▶ [TASK REQUIREMENTS] Copy each line of the records that holds the string "class".

▶ [TASK DATA]

▼

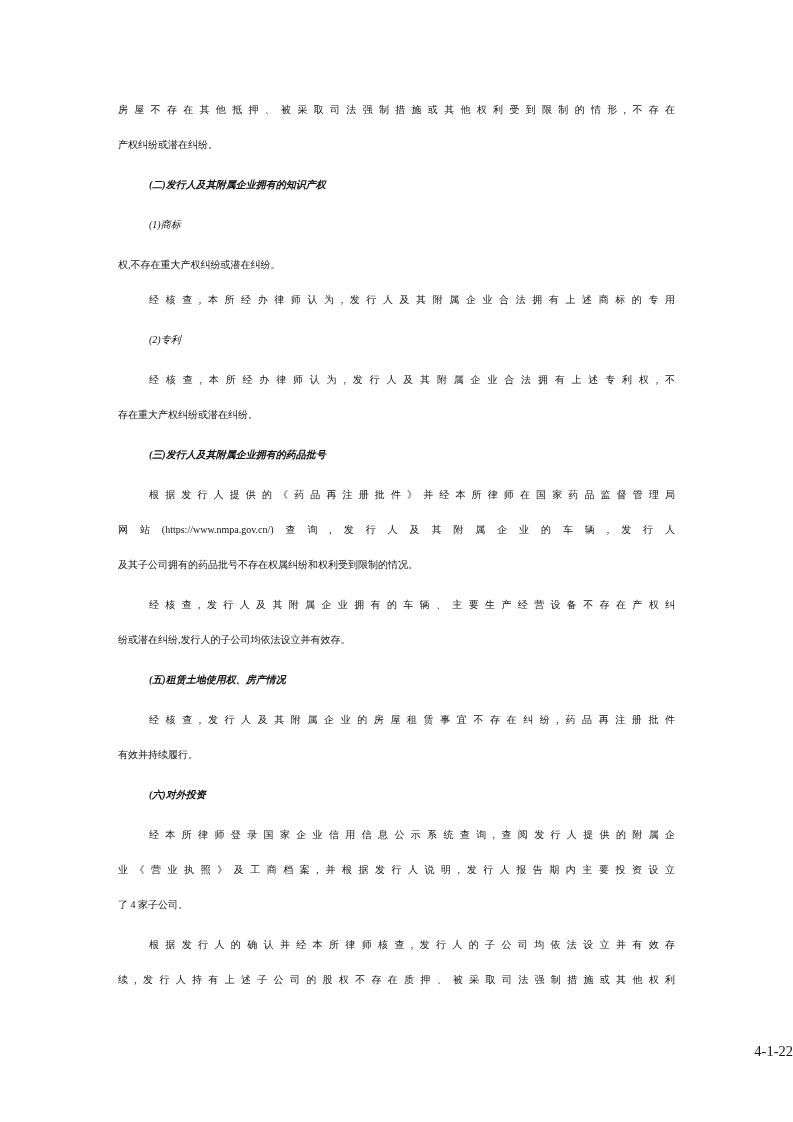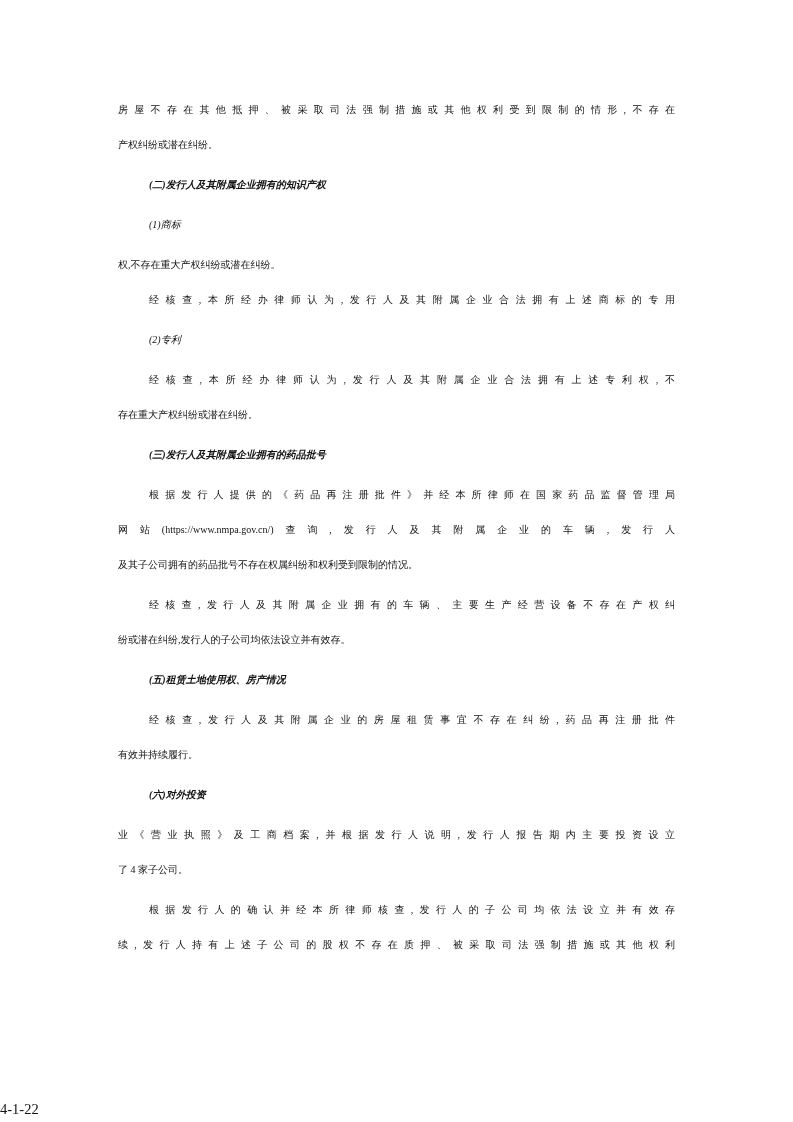--- a/index.html
+++ b/index.html
@@ -108,6 +108,7 @@
     <h3 class="blk heading indent">(六)对外投资</h3>
 
     <p class="blk">
+      <span class="ln first">经本所律师登录国家企业信用信息公示系统查询,查阅发行人提供的附属企</span>
       <span class="ln">业《营业执照》及工商档案,并根据发行人说明,发行人报告期内主要投资设立</span>
       <span class="ln last">了 4 家子公司。</span>
     </p>

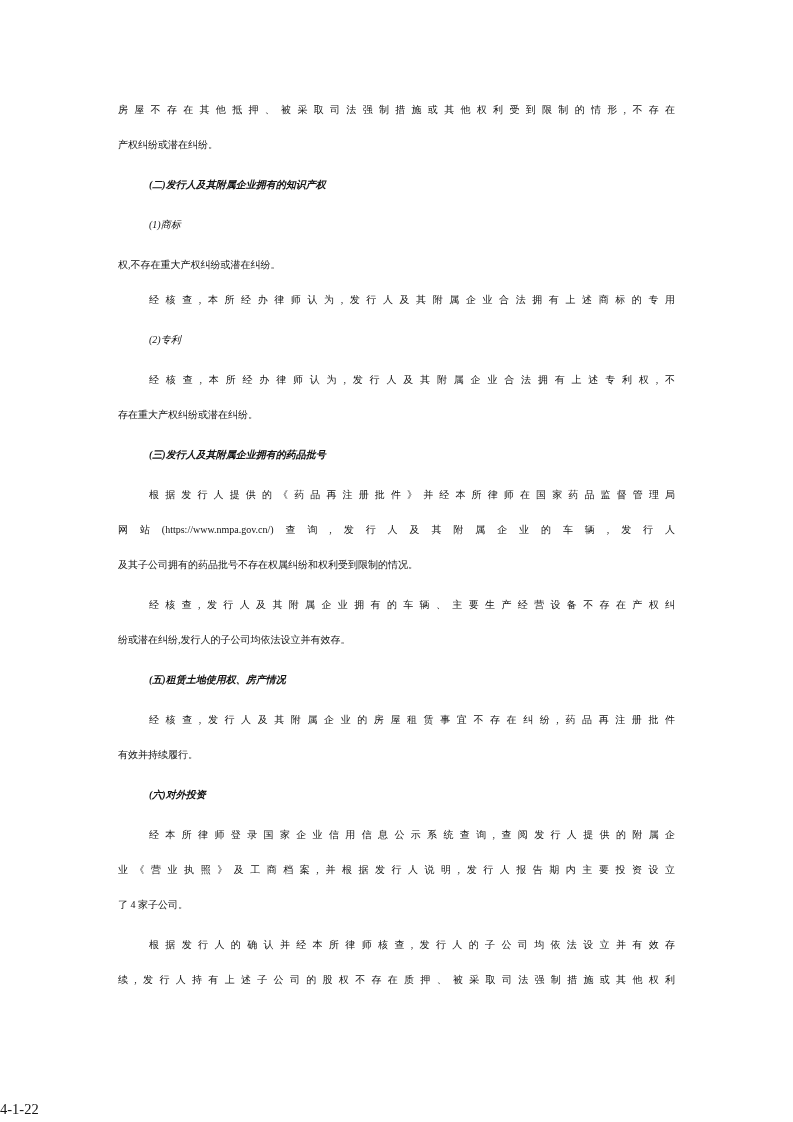--- a/index.html
+++ b/index.html
@@ -48,10 +48,10 @@
   }
   .footer {
     position: absolute;
-    top: 1100px;
+    top: 1042px;
     left: 0;
     width: 100%;
-    text-align: left;
+    text-align: right;
     font-size: 14.5px;
     line-height: 18px;
     color: #131313;

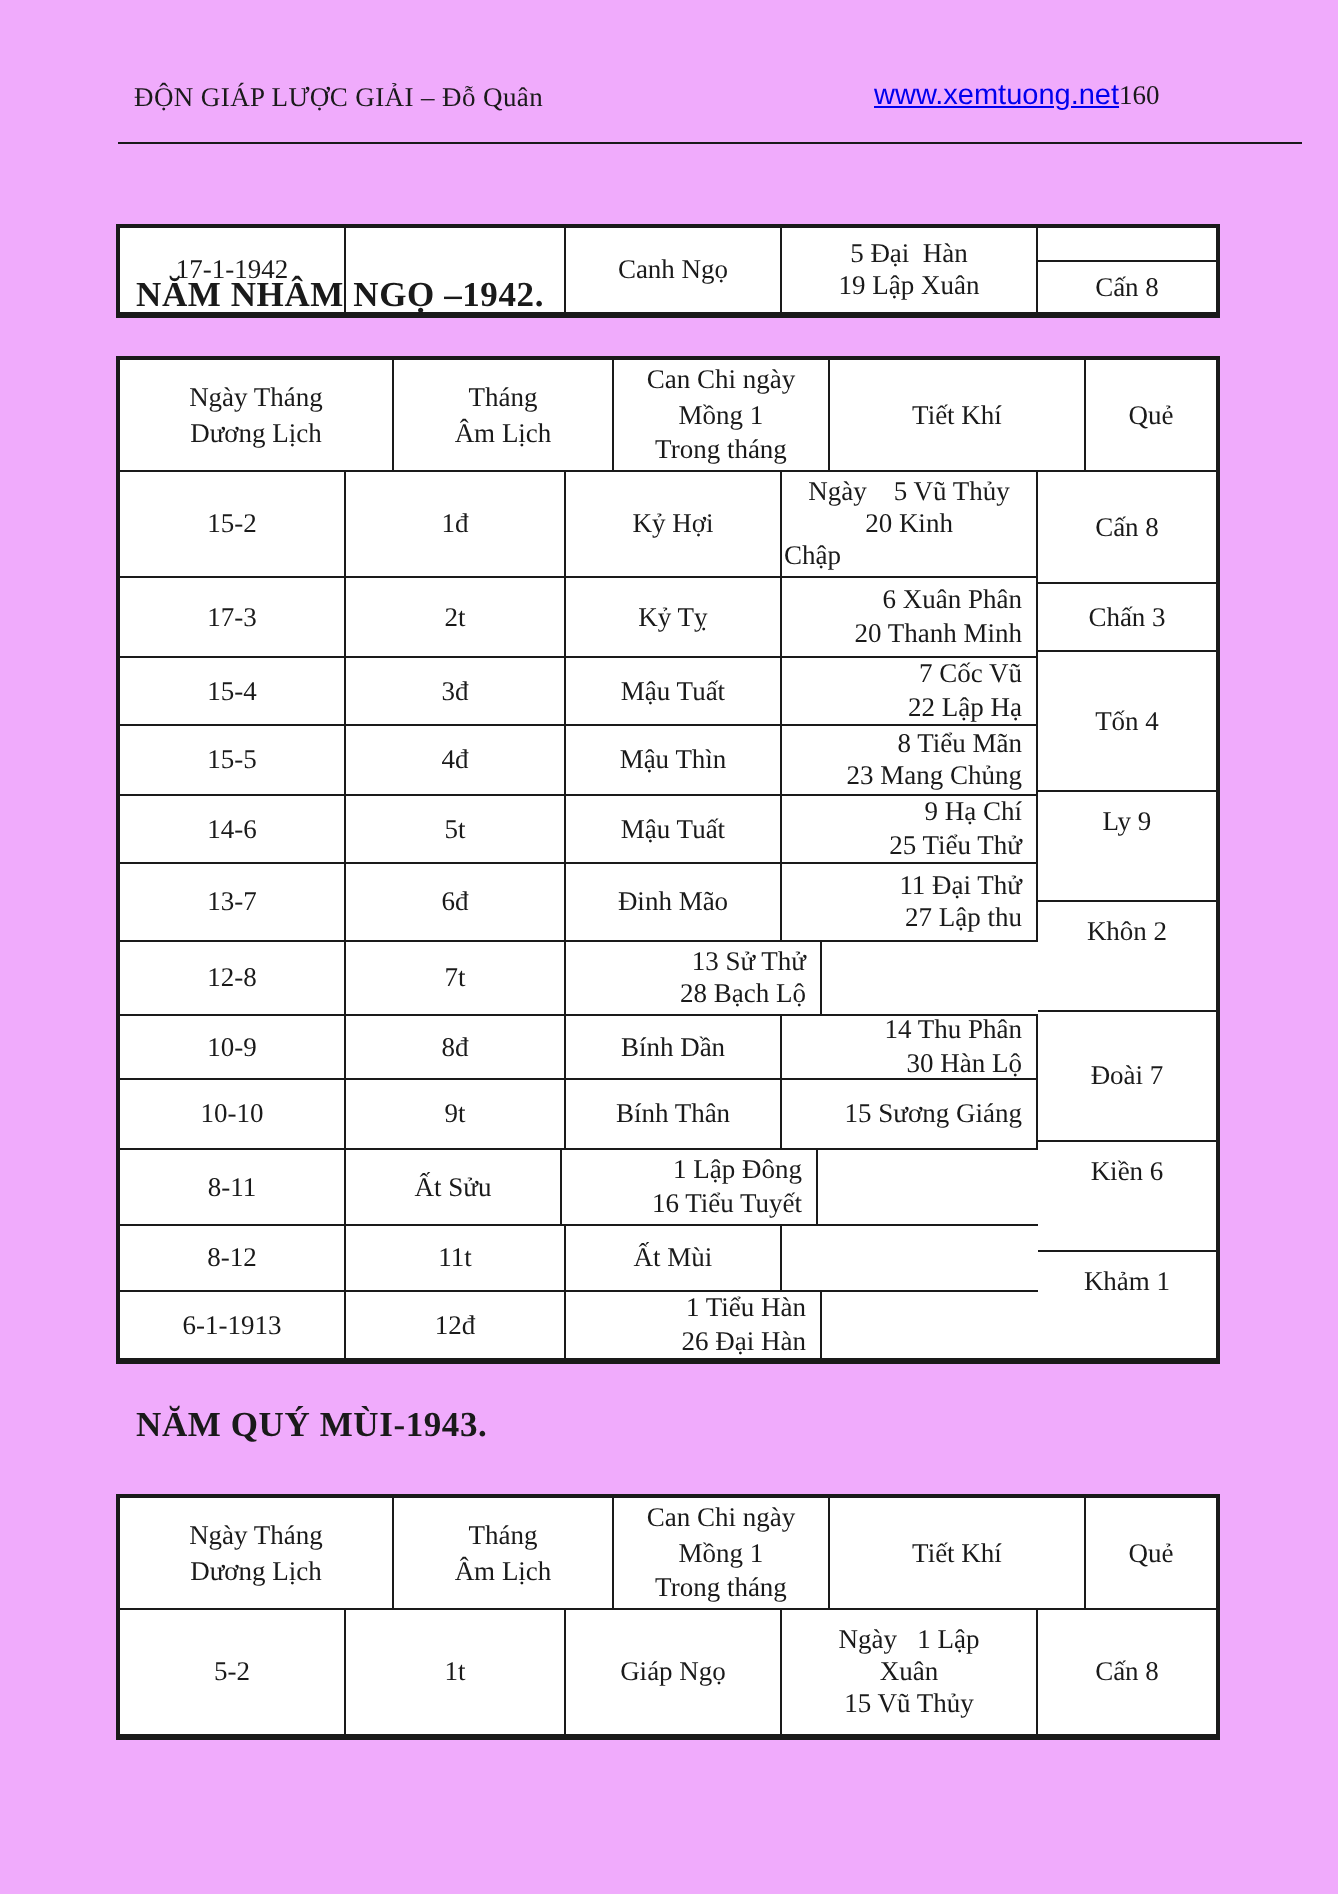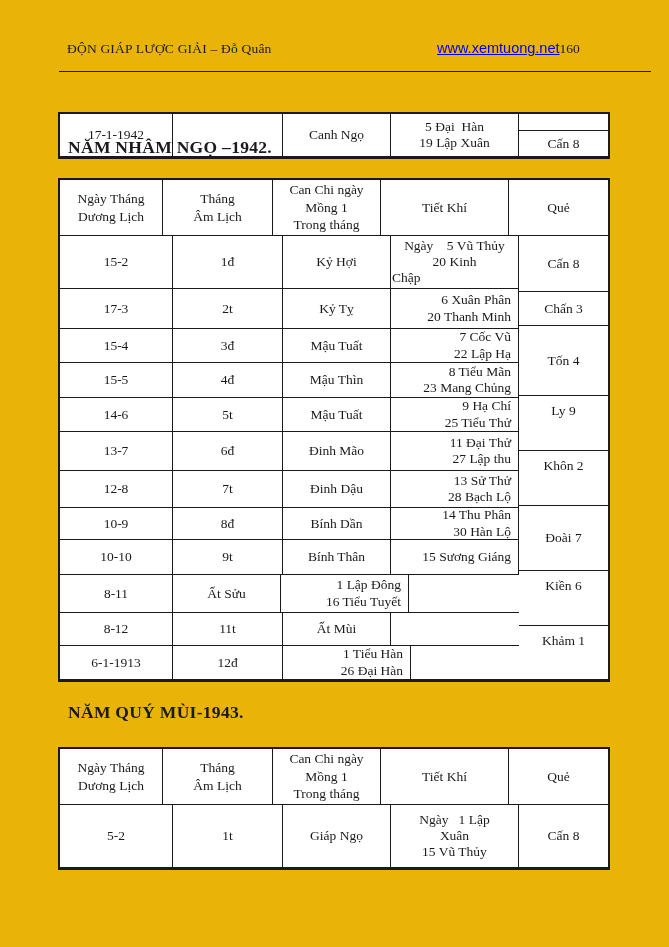--- a/index.html
+++ b/index.html
@@ -6,7 +6,7 @@
   .page{
     position:relative;
     width:669px;height:947px;
-    background:#eab308;
+    background:#f0abfc;
     font-family:"Liberation Serif","DejaVu Serif",serif;
     color:#1a1a1a;
     overflow:hidden;

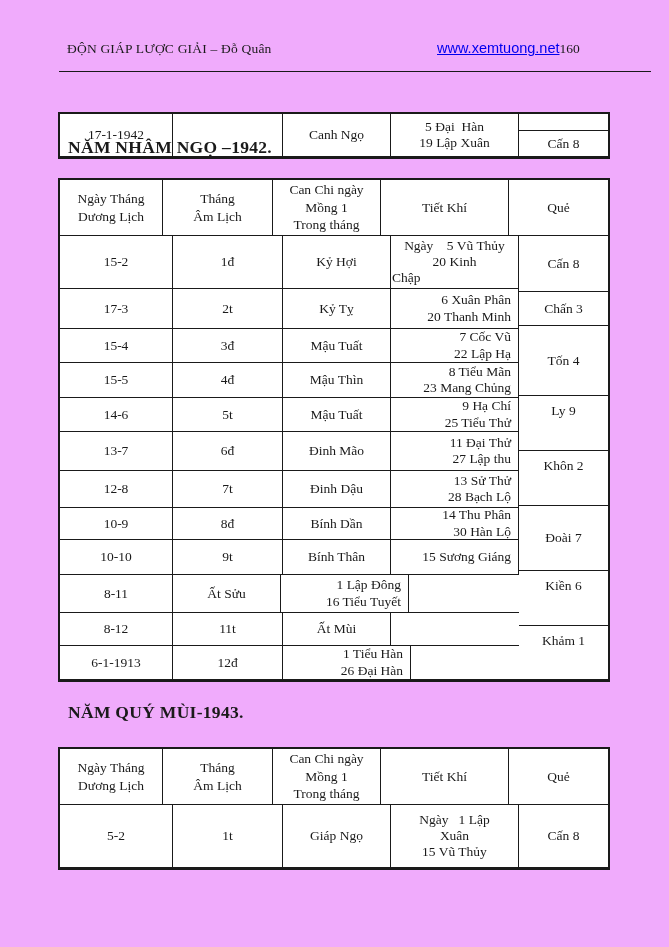--- a/index.html
+++ b/index.html
@@ -41,7 +41,7 @@
     line-height:1.32;text-align:center;
   }
   .hc:last-child{border-right:none;}
-  .w1{width:103px}.w2{width:110px}.w3{width:108px}.w4{width:128px}
+  .w1{width:137px}.w2{width:110px}.w3{width:108px}.w4{width:128px}
   .wq{flex:1;}
   .tbody{display:flex;}
   .rows{width:459px;}

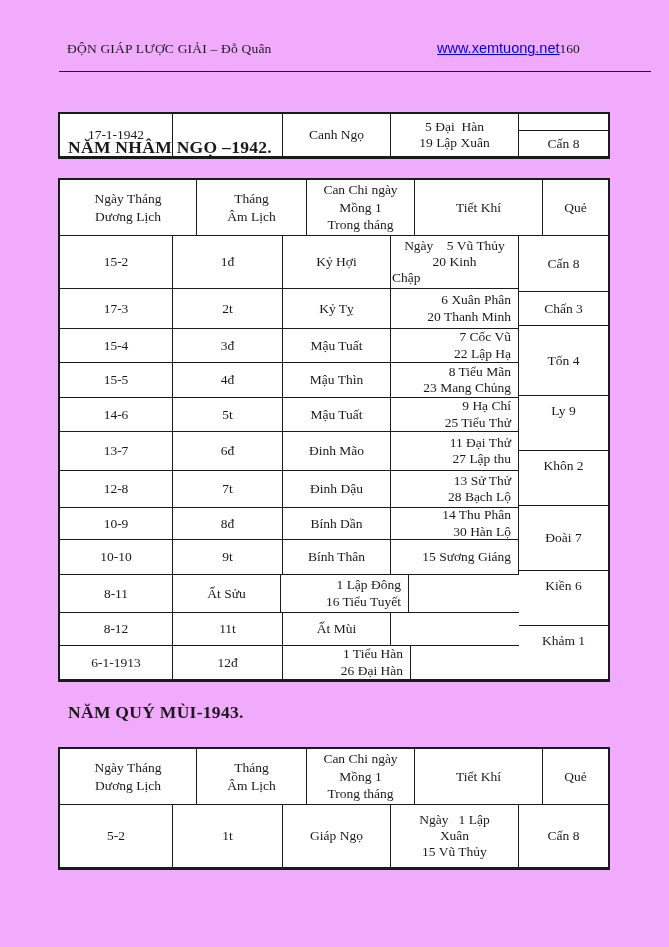--- a/index.html
+++ b/index.html
@@ -241,9 +241,6 @@
           <div class="cell c2">
               <span>7t</span>
             </div>
-          <div class="cell c3">
-              <span>Đinh Dậu</span>
-            </div>
           <div class="cell c4 tk-r">
             <span class="tk-line">13 Sử Thử</span>
             <span class="tk-line">28 Bạch Lộ</span>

▲

▶ [FINISHED TASK]
     <h3 class="blk heading indent">(六)对外投资</h3>
     <p class="blk">
+      <span class="ln first">经本所律师登录国家企业信用信息公示系统查询,查阅发行人提供的附属企</span>
       <span class="ln">业《营业执照》及工商档案,并根据发行人说明,发行人报告期内主要投资设立</span>
       <span class="ln last">了 4 家子公司。</span>
           <div class="cell c2">
-          <div class="cell c3">
           <div class="cell c4 tk-r">
             <span class="tk-line">13 Sử Thử</span>
             <span class="tk-line">28 Bạch Lộ</span>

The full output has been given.